Kamu juga sudah punya Asha. Apa lagi yang kamu mau?”
“Aku
tahu kok Dan. Bukan itu yang aku maksud. Aku cuma mau jujur sama
perasaan sendiri. Nggak boleh? Sekarang ini, satu satunya harapan
yang aku mau cuma kamu. Satu satunya yang bisa buat hari hariku beda
ya kamu. Kamu itu, beda. Sekalipun kamu aneh, kayak cowok, kebanyakan
tingkah, nggak cewek banget, tapi itu yang bikin aku mau deket sama
kamu. Dan kamu satu satunya yang bisa bikin aku nggak tertekan sama
keadaan hidupku!”
“Kan
ada Asha Fan? Apa? Ada apa sama Asha? Nggak kasihan kamu sama dia?”
“Asha
cuman mentingin dirinya sendiri, terus? Buat apa aku ada buat dia?
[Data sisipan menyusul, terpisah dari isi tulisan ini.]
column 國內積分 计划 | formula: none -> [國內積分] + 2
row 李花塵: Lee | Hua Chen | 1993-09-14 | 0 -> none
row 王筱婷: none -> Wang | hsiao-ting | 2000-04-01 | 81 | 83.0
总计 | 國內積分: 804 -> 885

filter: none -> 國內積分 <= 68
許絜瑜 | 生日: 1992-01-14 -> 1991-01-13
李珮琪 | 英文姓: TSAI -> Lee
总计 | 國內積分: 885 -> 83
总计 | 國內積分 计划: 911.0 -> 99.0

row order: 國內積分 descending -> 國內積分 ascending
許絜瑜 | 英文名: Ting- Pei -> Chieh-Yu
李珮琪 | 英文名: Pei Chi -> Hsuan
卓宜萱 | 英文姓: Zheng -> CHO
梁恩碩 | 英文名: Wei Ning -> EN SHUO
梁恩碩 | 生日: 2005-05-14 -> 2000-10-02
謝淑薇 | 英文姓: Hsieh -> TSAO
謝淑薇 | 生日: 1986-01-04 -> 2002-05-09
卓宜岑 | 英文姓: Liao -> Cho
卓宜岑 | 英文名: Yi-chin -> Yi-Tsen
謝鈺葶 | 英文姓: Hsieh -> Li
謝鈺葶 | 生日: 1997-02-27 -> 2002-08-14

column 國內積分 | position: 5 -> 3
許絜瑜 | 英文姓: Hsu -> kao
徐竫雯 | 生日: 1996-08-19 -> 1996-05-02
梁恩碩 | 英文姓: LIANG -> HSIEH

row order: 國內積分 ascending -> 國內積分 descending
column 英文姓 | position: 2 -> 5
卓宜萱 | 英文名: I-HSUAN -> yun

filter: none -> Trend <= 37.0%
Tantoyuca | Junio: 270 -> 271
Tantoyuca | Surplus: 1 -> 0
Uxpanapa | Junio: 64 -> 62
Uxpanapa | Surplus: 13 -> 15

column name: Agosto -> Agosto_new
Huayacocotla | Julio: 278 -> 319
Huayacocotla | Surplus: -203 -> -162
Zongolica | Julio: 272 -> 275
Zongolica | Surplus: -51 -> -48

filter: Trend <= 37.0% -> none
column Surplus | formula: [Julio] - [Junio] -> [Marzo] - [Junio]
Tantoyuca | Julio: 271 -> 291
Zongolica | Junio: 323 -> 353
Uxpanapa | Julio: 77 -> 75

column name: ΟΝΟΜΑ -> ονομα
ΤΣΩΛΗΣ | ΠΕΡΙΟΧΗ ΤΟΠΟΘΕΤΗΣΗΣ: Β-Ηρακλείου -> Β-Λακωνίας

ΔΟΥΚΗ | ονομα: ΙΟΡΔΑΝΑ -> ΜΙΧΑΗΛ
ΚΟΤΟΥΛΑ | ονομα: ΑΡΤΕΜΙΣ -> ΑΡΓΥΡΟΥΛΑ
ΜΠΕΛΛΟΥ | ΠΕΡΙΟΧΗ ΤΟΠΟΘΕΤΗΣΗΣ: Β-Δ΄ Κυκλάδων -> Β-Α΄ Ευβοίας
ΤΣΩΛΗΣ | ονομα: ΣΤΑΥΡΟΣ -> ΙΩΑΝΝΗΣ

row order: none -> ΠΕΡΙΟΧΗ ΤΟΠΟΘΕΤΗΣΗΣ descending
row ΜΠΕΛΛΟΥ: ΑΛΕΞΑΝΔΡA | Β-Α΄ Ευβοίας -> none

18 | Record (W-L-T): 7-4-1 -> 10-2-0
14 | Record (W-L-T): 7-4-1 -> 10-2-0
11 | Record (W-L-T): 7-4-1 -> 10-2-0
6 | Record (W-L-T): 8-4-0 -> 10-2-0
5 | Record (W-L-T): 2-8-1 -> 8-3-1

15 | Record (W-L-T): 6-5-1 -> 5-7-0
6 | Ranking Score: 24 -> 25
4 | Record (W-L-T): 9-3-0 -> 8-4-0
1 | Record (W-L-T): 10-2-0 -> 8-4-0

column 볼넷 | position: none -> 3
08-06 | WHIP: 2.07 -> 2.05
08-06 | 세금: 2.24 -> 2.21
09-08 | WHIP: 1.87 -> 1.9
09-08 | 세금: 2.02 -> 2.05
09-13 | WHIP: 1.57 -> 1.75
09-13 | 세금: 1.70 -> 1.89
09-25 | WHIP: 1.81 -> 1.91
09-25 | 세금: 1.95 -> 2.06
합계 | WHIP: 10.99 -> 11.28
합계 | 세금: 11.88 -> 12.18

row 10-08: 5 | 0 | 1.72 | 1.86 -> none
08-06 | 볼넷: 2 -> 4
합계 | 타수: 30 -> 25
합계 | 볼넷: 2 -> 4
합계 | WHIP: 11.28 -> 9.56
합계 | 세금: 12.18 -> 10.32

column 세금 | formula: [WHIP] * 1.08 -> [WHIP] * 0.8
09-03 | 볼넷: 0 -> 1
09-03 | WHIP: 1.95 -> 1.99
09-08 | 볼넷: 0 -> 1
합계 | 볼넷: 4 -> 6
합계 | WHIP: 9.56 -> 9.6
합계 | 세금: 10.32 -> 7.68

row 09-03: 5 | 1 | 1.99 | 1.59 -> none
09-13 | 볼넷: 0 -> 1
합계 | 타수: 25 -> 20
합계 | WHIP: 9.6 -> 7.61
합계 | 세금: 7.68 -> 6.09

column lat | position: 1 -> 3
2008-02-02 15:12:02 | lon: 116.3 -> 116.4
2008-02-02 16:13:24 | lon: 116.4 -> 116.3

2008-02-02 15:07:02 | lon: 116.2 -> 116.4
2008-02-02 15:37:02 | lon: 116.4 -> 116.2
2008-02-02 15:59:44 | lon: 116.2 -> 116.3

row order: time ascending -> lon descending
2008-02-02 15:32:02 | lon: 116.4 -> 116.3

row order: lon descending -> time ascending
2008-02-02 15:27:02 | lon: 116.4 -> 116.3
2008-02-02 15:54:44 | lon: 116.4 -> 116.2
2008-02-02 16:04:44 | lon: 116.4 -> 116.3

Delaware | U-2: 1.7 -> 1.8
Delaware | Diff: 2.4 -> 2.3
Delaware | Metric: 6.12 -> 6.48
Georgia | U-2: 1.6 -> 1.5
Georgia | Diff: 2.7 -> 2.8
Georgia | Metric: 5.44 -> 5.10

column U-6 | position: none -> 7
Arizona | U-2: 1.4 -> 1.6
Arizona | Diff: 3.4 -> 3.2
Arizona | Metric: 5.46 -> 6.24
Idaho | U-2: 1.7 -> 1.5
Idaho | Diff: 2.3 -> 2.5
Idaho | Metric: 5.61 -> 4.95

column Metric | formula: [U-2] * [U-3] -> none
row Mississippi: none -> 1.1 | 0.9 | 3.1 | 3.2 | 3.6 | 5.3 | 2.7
Kalaupun dia nggak ada buat aku?”
“Fan,
ini salah Fan. Nggak bisa.”
“Dan,
kamu tenang deh. Aku nggak maksa ataupun minta kamu jadi bagian dari
hidupku. Tapi sekarangpun sudah cukup.”
“Tapi
apa jadinya kalau aku punya perasaan yang sama?”
“Nggak
perlu Dan, aku nggak minta apa apa dari kamu.”
“Nggak,
pede banget kamu. Ini bukan karena suratmu. Ini yang aku rasain.
Hayo? Tanggung jawab.”
“Tapi,
masalahnya? Kamu sudah sama Gana..”
“Duh
kan! Udah! Nggak tau! Pusing! Udah sampe juga, aku masuk dulu, pulang
sana!” Aku berlari masuk dan tidak keluar lagi.
Aku
benar benar pusing. Kenapa. Kenapa ini harus datang. Kenapa ini harus
ada? Harusnya Arfan tidak perlu berkata apa apa. Tidak ada yang perlu
dikatakan. Tidak lama lagi pasti Gana menyadari perubahanku. Terang
saja, aku menyadari perubahanku terhadapnya belakangan ini. Apalagi
sejak tragedi di taman waktu itu. Aku tidak menghubunginya sama
sekali.
Dan
sekali itu pikiranku benar. Gana menelponku.
“Assalamualaikum.”
“Waalaikumsalam.”
“Kamu
ada masalah ya? Hayo ngaku?”
“Pede banget kamu? Hahaha. Nggak kok. Jangan sok tau deh.” Aku hanya mencoba untuk tertawa.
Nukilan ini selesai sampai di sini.